▸ MATERIAL SHOWN
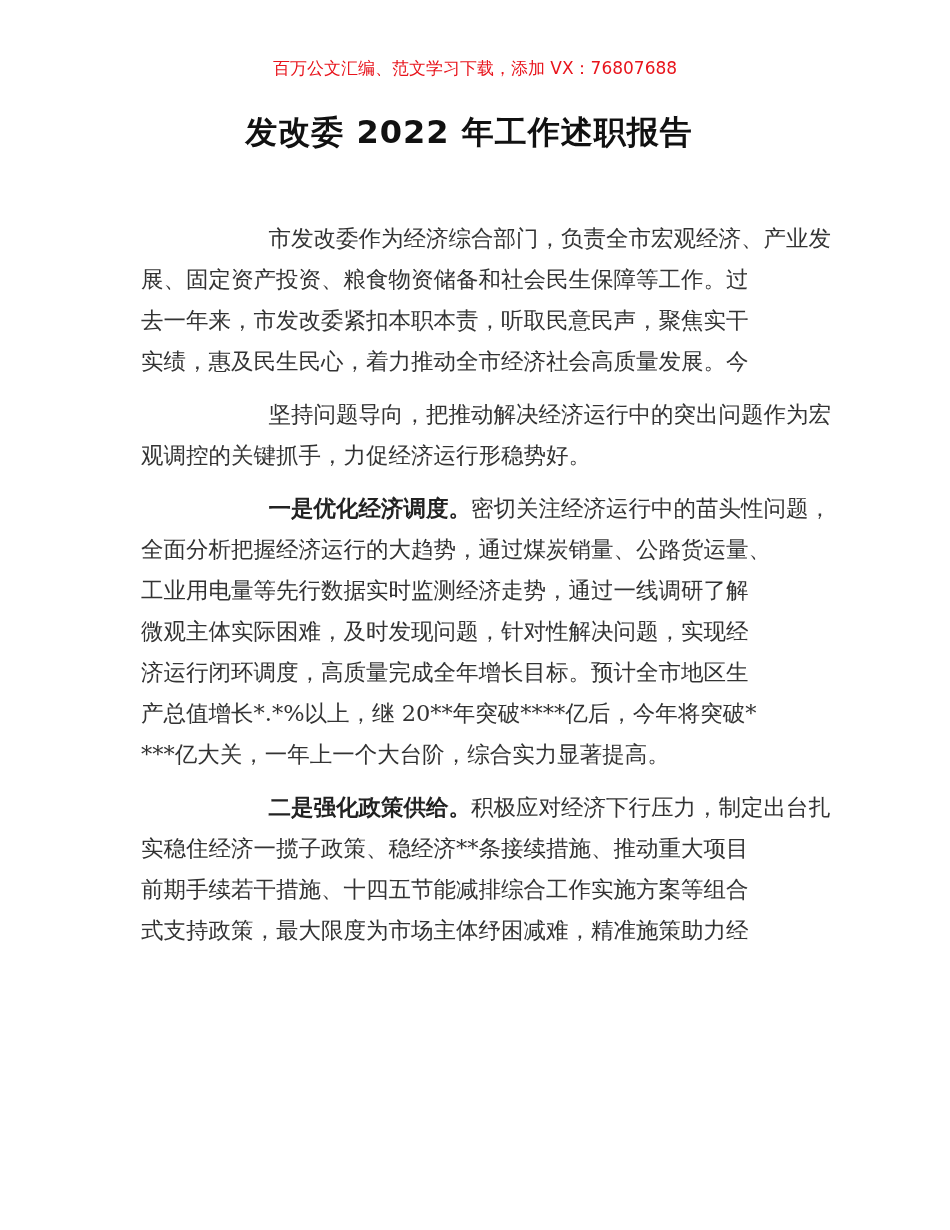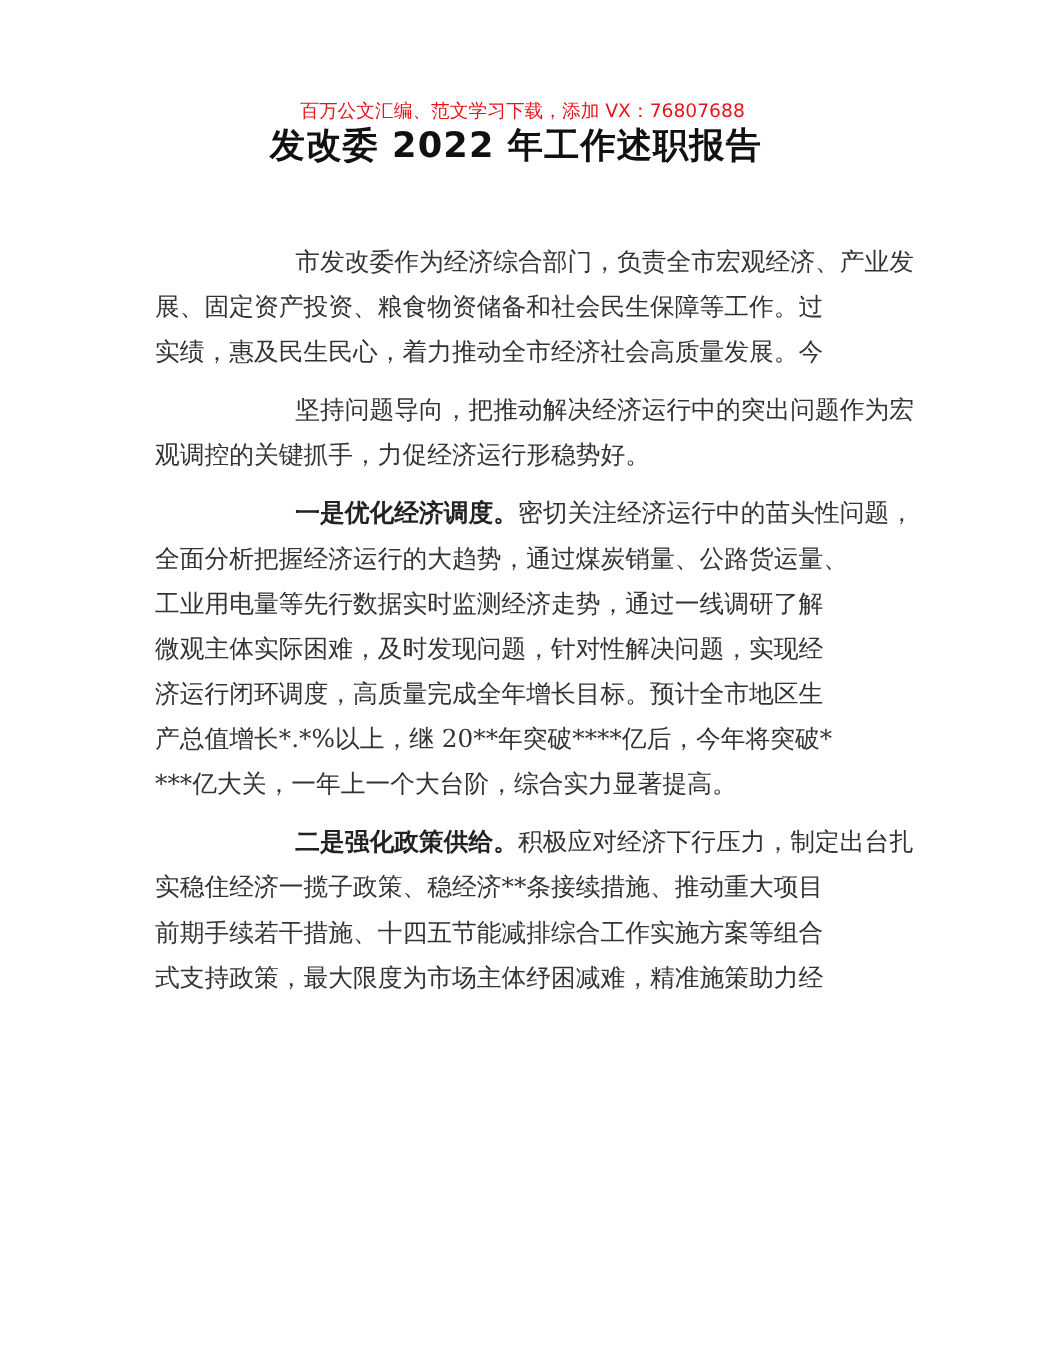--- a/index.html
+++ b/index.html
@@ -26,7 +26,6 @@
       line-height: 24px;
       color: #e8141c;
       letter-spacing: 0px;
-      margin-top: 33px;
     }
     .title {
       position: absolute;

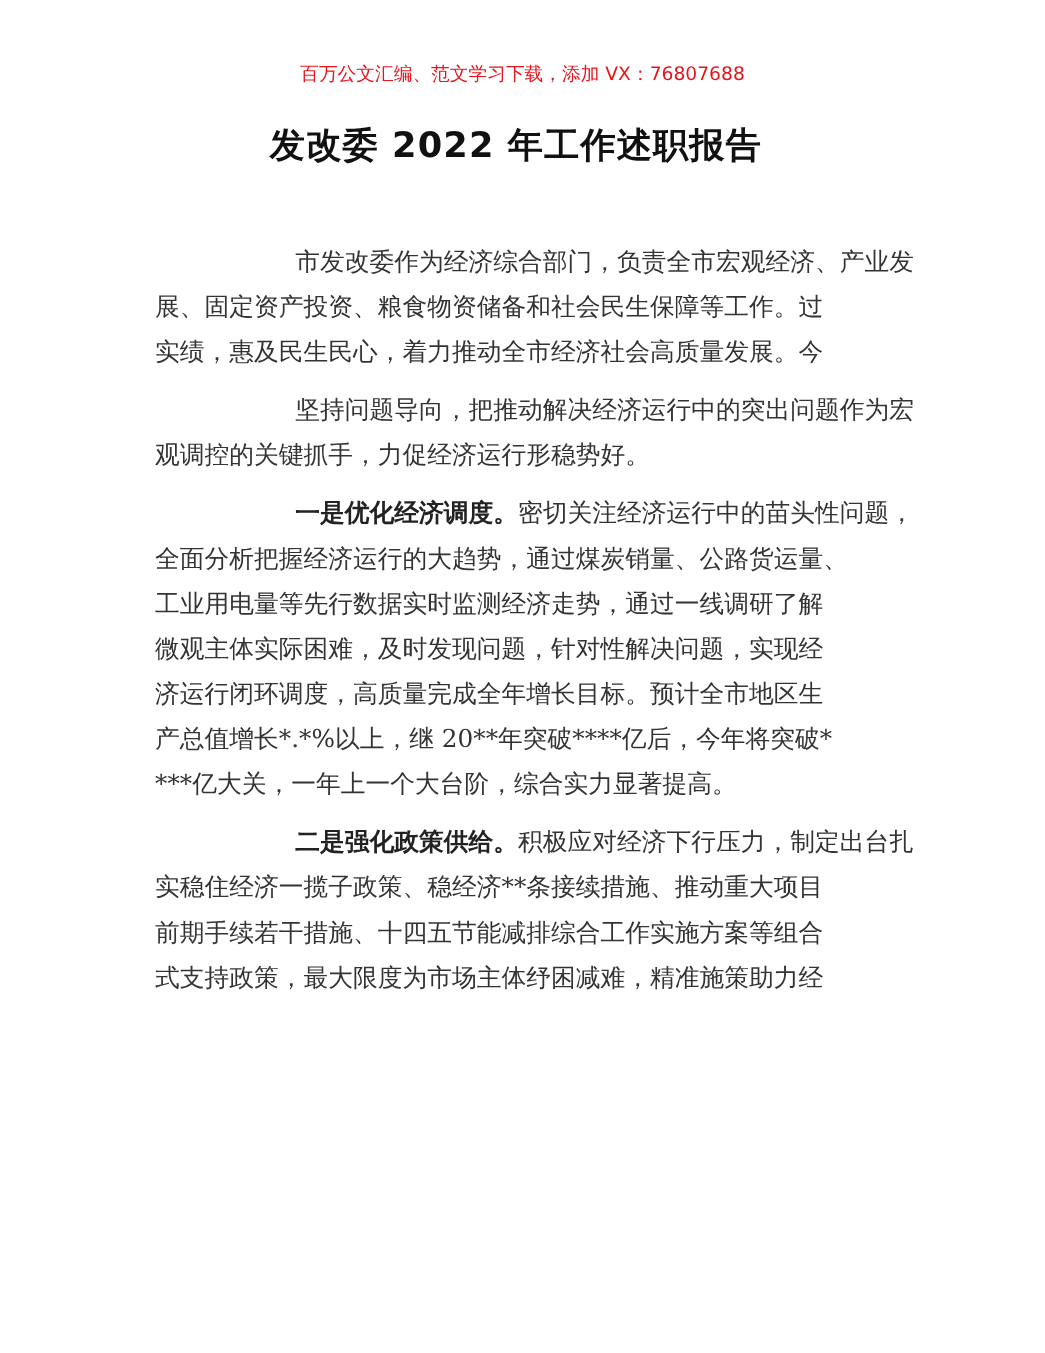--- a/index.html
+++ b/index.html
@@ -82,6 +82,7 @@
   <p class="para">
     <span class="line indent">市发改委作为经济综合部门，负责全市宏观经济、产业发</span>
     <span class="line">展、固定资产投资、粮食物资储备和社会民生保障等工作。过</span>
+    <span class="line">去一年来，市发改委紧扣本职本责，听取民意民声，聚焦实干</span>
     <span class="line">实绩，惠及民生民心，着力推动全市经济社会高质量发展。今</span>
   </p>
 

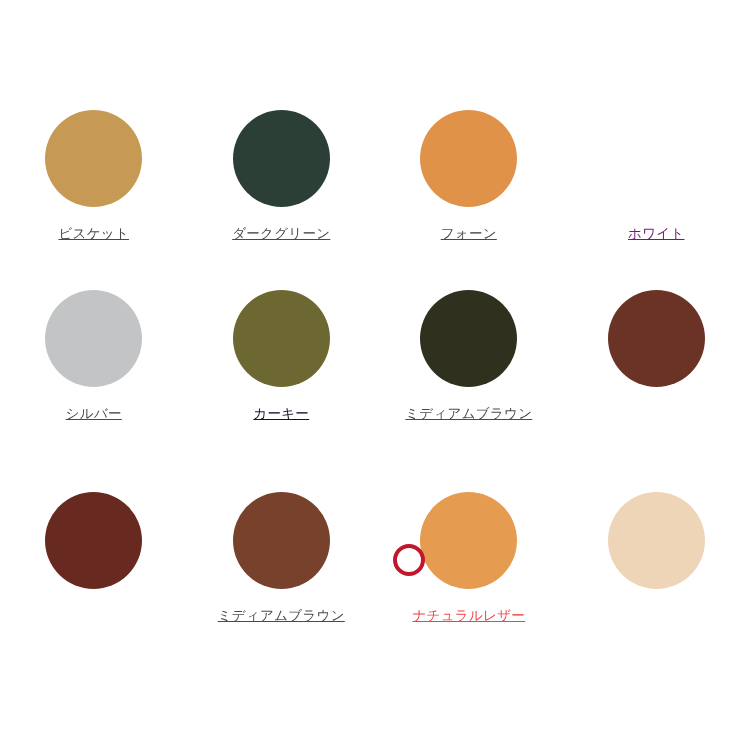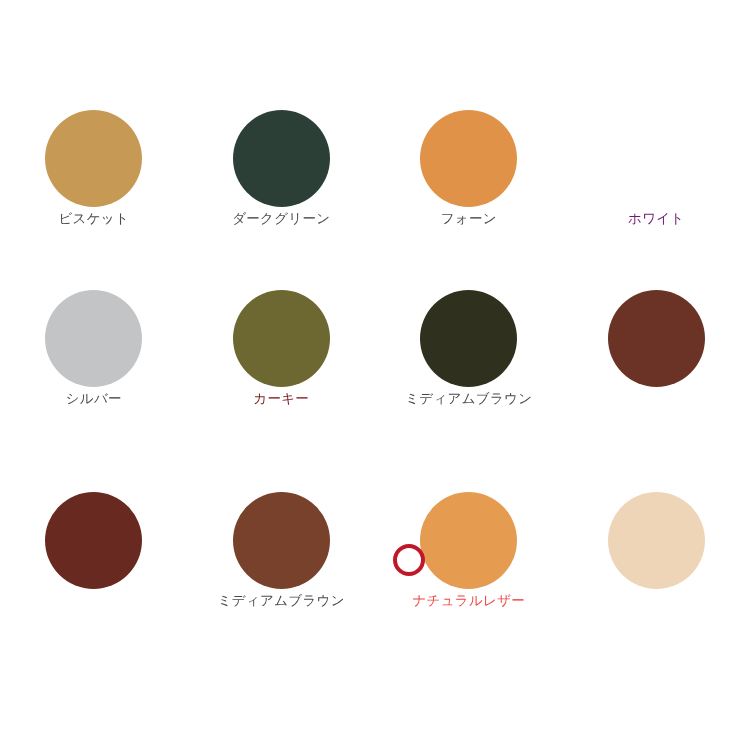--- a/index.html
+++ b/index.html
@@ -41,6 +41,7 @@
     margin-top: 33px;
   }
   .swatch-label {
+    margin-top: 15px;
     width: 183px;
     text-align: center;
     font-size: 13.5px;
@@ -48,6 +49,7 @@
     color: #4a4a4a;
     letter-spacing: 0.3px;
     word-break: break-all;
+    text-decoration: underline;
   }
   
   .swatch-grid .row-2 .swatch-dot { margin-top: 33px; }

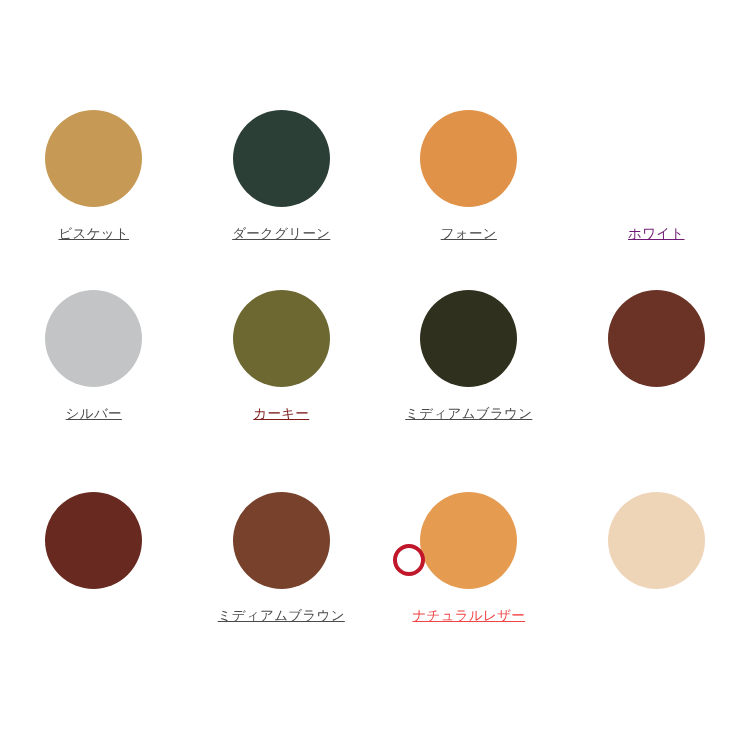--- a/index.html
+++ b/index.html
@@ -99,7 +99,7 @@
 
     <div class="swatch-cell row-2">
       <div class="swatch-dot" style="background: rgb(109, 104, 49);"></div>
-      <div class="swatch-label" style="color: #7f1d1d; text-align: center;">カーキー</div>
+      <div class="swatch-label" style="color: #0f172a; text-align: center;">カーキー</div>
     </div>
 
     <div class="swatch-cell row-2">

▸ EXERCISE OBJECTIVE
Please give the records above again exactly as they stand, with no pictures.

▸ COMPLETED TASK
--- a/index.html
+++ b/index.html
@@ -26,7 +26,6 @@
       line-height: 24px;
       color: #e8141c;
       letter-spacing: 0px;
-      margin-top: 33px;
     }
     .title {
       position: absolute;

--- a/index.html
+++ b/index.html
@@ -82,6 +82,7 @@
   <p class="para">
     <span class="line indent">市发改委作为经济综合部门，负责全市宏观经济、产业发</span>
     <span class="line">展、固定资产投资、粮食物资储备和社会民生保障等工作。过</span>
+    <span class="line">去一年来，市发改委紧扣本职本责，听取民意民声，聚焦实干</span>
     <span class="line">实绩，惠及民生民心，着力推动全市经济社会高质量发展。今</span>
   </p>
 

--- a/index.html
+++ b/index.html
@@ -41,6 +41,7 @@
     margin-top: 33px;
   }
   .swatch-label {
+    margin-top: 15px;
     width: 183px;
     text-align: center;
     font-size: 13.5px;
@@ -48,6 +49,7 @@
     color: #4a4a4a;
     letter-spacing: 0.3px;
     word-break: break-all;
+    text-decoration: underline;
   }
   
   .swatch-grid .row-2 .swatch-dot { margin-top: 33px; }

--- a/index.html
+++ b/index.html
@@ -99,7 +99,7 @@
 
     <div class="swatch-cell row-2">
       <div class="swatch-dot" style="background: rgb(109, 104, 49);"></div>
-      <div class="swatch-label" style="color: #7f1d1d; text-align: center;">カーキー</div>
+      <div class="swatch-label" style="color: #0f172a; text-align: center;">カーキー</div>
     </div>
 
     <div class="swatch-cell row-2">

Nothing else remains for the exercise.